──────── Study material ────────
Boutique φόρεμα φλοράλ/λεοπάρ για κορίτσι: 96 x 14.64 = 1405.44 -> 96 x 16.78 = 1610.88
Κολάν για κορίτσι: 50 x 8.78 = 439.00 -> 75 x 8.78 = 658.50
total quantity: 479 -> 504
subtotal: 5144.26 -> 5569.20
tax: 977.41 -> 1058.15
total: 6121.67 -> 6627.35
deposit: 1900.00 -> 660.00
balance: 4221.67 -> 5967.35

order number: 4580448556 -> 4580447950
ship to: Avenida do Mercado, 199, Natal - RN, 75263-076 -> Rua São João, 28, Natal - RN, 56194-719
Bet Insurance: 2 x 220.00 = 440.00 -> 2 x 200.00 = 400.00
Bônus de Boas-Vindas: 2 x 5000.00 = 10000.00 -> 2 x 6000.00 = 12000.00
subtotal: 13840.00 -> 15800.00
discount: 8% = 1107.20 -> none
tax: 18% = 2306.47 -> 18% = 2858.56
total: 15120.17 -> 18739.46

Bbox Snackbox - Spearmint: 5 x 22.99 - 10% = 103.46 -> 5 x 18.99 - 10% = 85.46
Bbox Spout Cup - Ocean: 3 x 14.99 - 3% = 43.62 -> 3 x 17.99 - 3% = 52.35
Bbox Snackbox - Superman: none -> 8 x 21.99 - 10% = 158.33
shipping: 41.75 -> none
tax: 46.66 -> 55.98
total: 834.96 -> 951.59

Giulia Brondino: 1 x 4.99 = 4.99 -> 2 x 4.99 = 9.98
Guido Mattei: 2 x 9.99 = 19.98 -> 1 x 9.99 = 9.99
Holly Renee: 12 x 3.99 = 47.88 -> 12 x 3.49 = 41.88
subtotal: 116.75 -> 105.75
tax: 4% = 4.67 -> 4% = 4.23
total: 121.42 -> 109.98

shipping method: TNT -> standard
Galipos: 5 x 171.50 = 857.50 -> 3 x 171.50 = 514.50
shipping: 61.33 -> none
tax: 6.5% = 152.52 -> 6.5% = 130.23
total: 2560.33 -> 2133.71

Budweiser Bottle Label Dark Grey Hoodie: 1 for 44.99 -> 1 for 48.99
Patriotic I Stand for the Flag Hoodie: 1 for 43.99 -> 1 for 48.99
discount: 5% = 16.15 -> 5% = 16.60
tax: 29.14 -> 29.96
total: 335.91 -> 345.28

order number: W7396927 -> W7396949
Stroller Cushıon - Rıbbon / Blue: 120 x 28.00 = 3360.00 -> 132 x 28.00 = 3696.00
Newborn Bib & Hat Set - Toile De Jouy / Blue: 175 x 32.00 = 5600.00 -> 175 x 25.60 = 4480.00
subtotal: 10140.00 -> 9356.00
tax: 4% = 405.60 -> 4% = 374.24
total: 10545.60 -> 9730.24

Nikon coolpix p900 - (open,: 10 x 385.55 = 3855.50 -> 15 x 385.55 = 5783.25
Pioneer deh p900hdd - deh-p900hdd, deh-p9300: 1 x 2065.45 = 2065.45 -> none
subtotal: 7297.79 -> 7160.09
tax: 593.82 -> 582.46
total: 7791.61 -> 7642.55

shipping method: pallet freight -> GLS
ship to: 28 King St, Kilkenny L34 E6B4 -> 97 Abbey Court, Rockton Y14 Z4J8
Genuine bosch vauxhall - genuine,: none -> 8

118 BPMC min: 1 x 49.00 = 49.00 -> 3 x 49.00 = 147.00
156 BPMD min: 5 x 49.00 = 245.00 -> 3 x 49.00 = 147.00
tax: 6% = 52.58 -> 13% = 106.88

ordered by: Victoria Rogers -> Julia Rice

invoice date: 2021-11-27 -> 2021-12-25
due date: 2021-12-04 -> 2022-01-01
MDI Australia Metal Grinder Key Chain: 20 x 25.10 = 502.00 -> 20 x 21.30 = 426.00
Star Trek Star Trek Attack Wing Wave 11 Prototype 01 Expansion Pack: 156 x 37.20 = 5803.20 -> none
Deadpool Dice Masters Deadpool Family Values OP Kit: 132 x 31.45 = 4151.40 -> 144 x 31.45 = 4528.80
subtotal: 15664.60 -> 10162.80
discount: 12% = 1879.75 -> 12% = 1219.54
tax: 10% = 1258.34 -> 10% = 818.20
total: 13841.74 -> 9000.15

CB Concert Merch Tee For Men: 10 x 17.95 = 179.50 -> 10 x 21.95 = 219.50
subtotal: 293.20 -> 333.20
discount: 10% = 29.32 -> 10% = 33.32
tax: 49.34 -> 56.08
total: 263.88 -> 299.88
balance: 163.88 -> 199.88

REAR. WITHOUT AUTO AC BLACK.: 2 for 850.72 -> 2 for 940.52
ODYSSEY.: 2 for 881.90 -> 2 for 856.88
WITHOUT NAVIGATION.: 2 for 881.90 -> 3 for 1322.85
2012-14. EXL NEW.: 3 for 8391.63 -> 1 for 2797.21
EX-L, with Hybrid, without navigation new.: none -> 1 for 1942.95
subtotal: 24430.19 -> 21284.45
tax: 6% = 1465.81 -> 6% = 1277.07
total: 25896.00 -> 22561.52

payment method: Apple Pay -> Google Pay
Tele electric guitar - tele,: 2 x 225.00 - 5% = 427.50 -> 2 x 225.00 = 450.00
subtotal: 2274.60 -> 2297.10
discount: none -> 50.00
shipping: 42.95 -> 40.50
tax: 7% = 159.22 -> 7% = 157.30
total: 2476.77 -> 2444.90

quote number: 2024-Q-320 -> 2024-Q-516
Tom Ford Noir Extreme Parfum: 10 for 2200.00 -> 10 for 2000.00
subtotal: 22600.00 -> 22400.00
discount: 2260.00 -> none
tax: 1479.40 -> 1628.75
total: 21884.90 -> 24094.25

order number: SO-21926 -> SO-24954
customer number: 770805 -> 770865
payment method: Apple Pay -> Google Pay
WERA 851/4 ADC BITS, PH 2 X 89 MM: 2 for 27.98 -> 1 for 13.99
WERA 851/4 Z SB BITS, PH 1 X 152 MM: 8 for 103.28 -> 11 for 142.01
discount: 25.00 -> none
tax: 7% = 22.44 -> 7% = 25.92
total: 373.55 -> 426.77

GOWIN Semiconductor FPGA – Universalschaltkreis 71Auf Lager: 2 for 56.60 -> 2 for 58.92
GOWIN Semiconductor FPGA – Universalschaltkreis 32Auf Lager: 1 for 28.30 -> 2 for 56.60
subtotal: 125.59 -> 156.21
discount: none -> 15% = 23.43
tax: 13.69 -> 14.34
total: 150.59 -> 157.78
────────
## Requirement
Taking the entries above, write out exactly the lines starting with the line containing "discount: 5% = 16.15 -> 5% = 16.60" and going on through the line containing "balance: 163.88 -> 199.88", both included, and nothing else.

## Solution to this exercise
discount: 5% = 16.15 -> 5% = 16.60
tax: 29.14 -> 29.96
total: 335.91 -> 345.28

order number: W7396927 -> W7396949
Stroller Cushıon - Rıbbon / Blue: 120 x 28.00 = 3360.00 -> 132 x 28.00 = 3696.00
Newborn Bib & Hat Set - Toile De Jouy / Blue: 175 x 32.00 = 5600.00 -> 175 x 25.60 = 4480.00
subtotal: 10140.00 -> 9356.00
tax: 4% = 405.60 -> 4% = 374.24
total: 10545.60 -> 9730.24

Nikon coolpix p900 - (open,: 10 x 385.55 = 3855.50 -> 15 x 385.55 = 5783.25
Pioneer deh p900hdd - deh-p900hdd, deh-p9300: 1 x 2065.45 = 2065.45 -> none
subtotal: 7297.79 -> 7160.09
tax: 593.82 -> 582.46
total: 7791.61 -> 7642.55

shipping method: pallet freight -> GLS
ship to: 28 King St, Kilkenny L34 E6B4 -> 97 Abbey Court, Rockton Y14 Z4J8
Genuine bosch vauxhall - genuine,: none -> 8

118 BPMC min: 1 x 49.00 = 49.00 -> 3 x 49.00 = 147.00
156 BPMD min: 5 x 49.00 = 245.00 -> 3 x 49.00 = 147.00
tax: 6% = 52.58 -> 13% = 106.88

ordered by: Victoria Rogers -> Julia Rice

invoice date: 2021-11-27 -> 2021-12-25
due date: 2021-12-04 -> 2022-01-01
MDI Australia Metal Grinder Key Chain: 20 x 25.10 = 502.00 -> 20 x 21.30 = 426.00
Star Trek Star Trek Attack Wing Wave 11 Prototype 01 Expansion Pack: 156 x 37.20 = 5803.20 -> none
Deadpool Dice Masters Deadpool Family Values OP Kit: 132 x 31.45 = 4151.40 -> 144 x 31.45 = 4528.80
subtotal: 15664.60 -> 10162.80
discount: 12% = 1879.75 -> 12% = 1219.54
tax: 10% = 1258.34 -> 10% = 818.20
total: 13841.74 -> 9000.15

CB Concert Merch Tee For Men: 10 x 17.95 = 179.50 -> 10 x 21.95 = 219.50
subtotal: 293.20 -> 333.20
discount: 10% = 29.32 -> 10% = 33.32
tax: 49.34 -> 56.08
total: 263.88 -> 299.88
balance: 163.88 -> 199.88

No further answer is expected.